Coronavirus et droit de retrait du salarié
L’actualité malheureuse que nous connaissons dans la région et tout particulièrement dans le département de l’Oise nous amène à préciser les contours du droit de retrait prévu et défini par les dispositions de l’article L 4131-1 du Code du Travail selon lequel :
« Le travailleur alerte immédiatement l’employeur de toute situation de travail dont il a un motif raisonnable de penser qu’elle présente un danger grave et imminent pour sa vie ou sa santé, ainsi que de toute défectuosité qu’il constate dans les systèmes de protection.

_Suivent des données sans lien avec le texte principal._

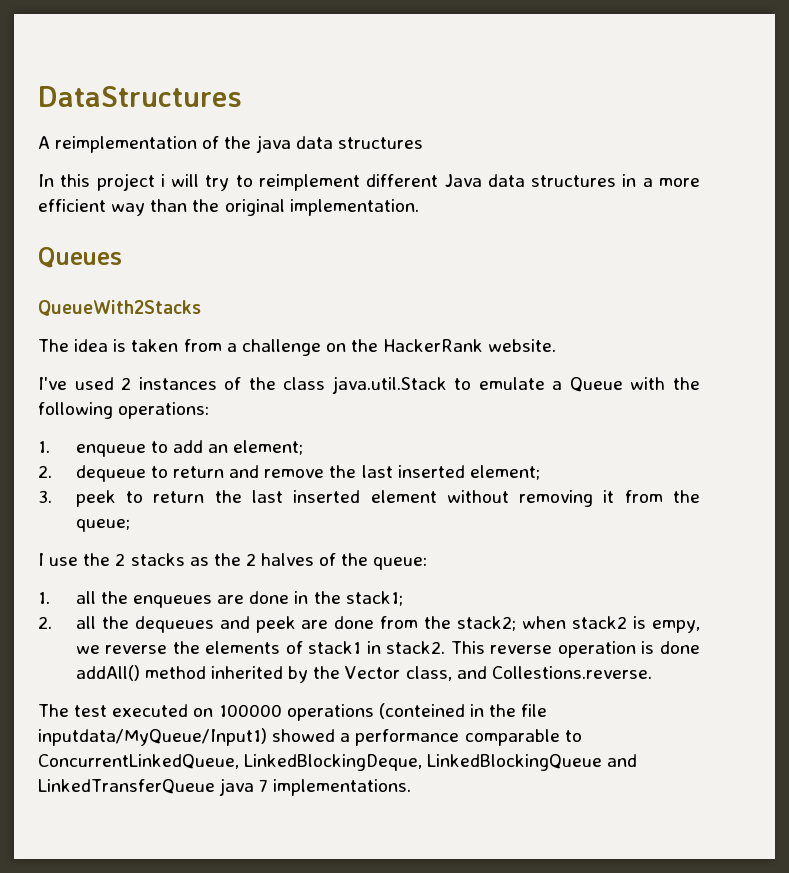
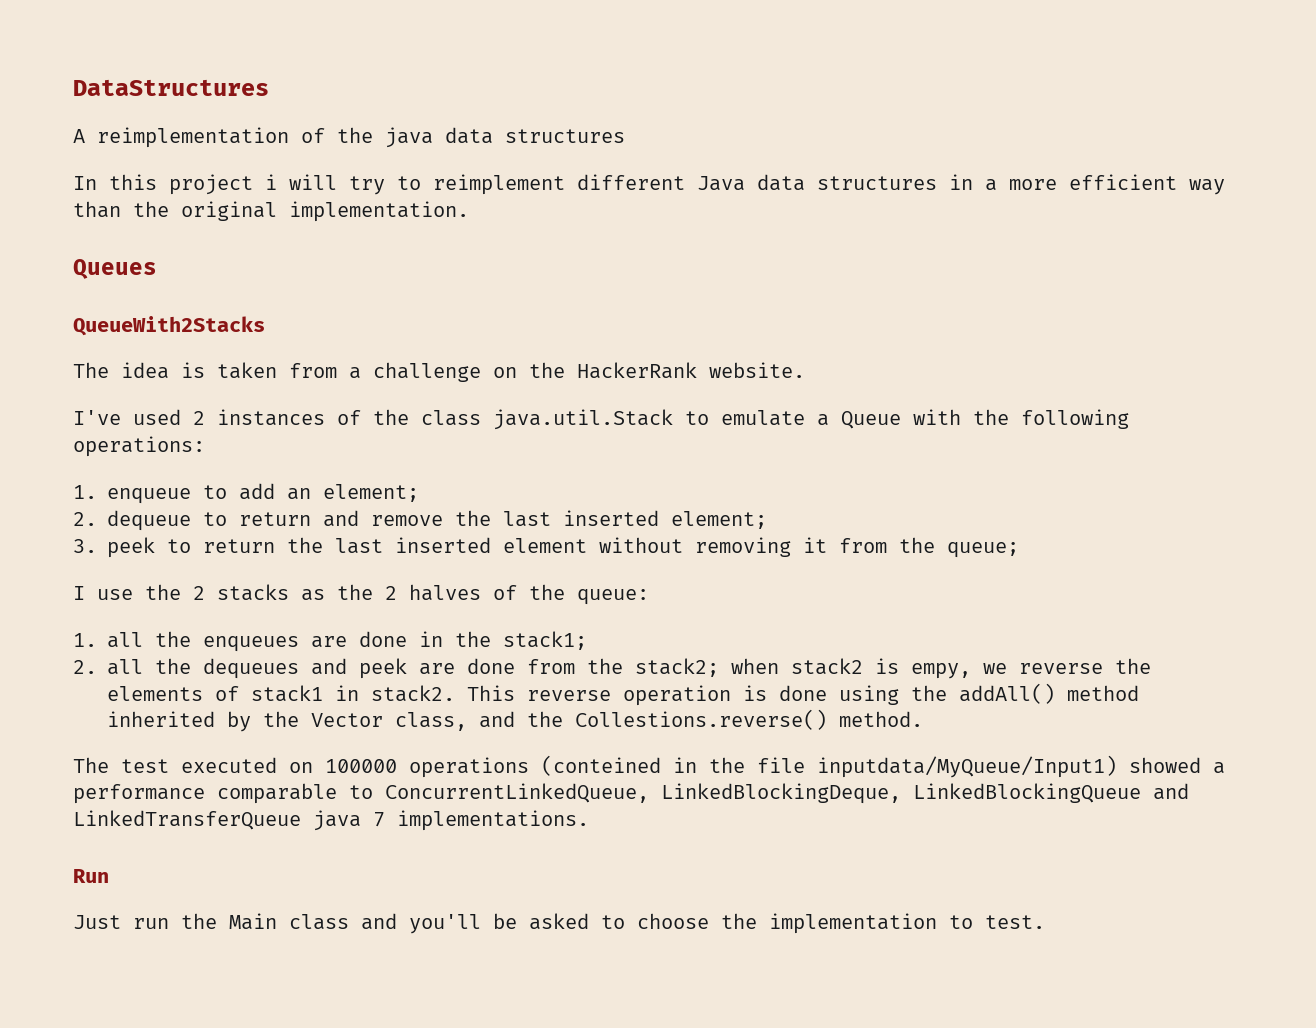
(700, 647) none -> [839,685,947,705] using the
[491,666,652,679] Collestions.reverse. -> [527,709,923,730] the Collestions.reverse() method.
(412, 787) none -> [73,869,109,883] [73,913,1045,934] // Run // Just run the Main class and you'll be asked to choose the implementation to test.

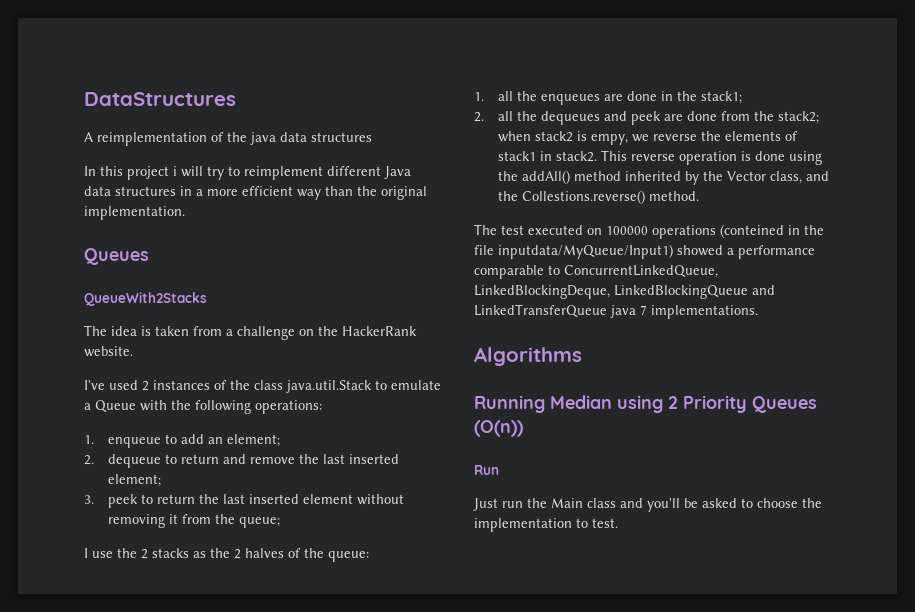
(589, 820) none -> [474,347,582,366] [474,395,817,413] [474,420,523,437] // Algorithms // Running Median using 2 Priority Queues (O(n))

Il peut se retirer d’une telle situation. L’employeur ne peut demander au travailleur qui a fait usage de son droit de retrait de reprendre son activité dans une situation de travail où persiste un danger grave et imminent résultant notamment d’une défectuosité du système de protection ».
L’article L 4131-3 du Code du Travail ajoute que :
« Aucune sanction, aucune retenue de salaire ne peut être prise à l’encontre d’un travailleur ou d’un groupe de travailleur qui se sont retirés d’une situation de travail dont ils avaient un motif raisonnable de penser qu’elle présentait un danger grave et imminent pour la vie ou pour la santé de chacun d’eux ».
Ces dispositions récemment appliquées par les salariés en raison de la crise du coronavirus obéissent à des conditions de fond et de forme qui doivent être impérativement respectées faute de quoi le salarié exerçant un droit non reconnu comme légitime ou non mis en œuvre dans des conditions licites pourrait être sanctionné, la sanction pouvant aller jusqu’au licenciement.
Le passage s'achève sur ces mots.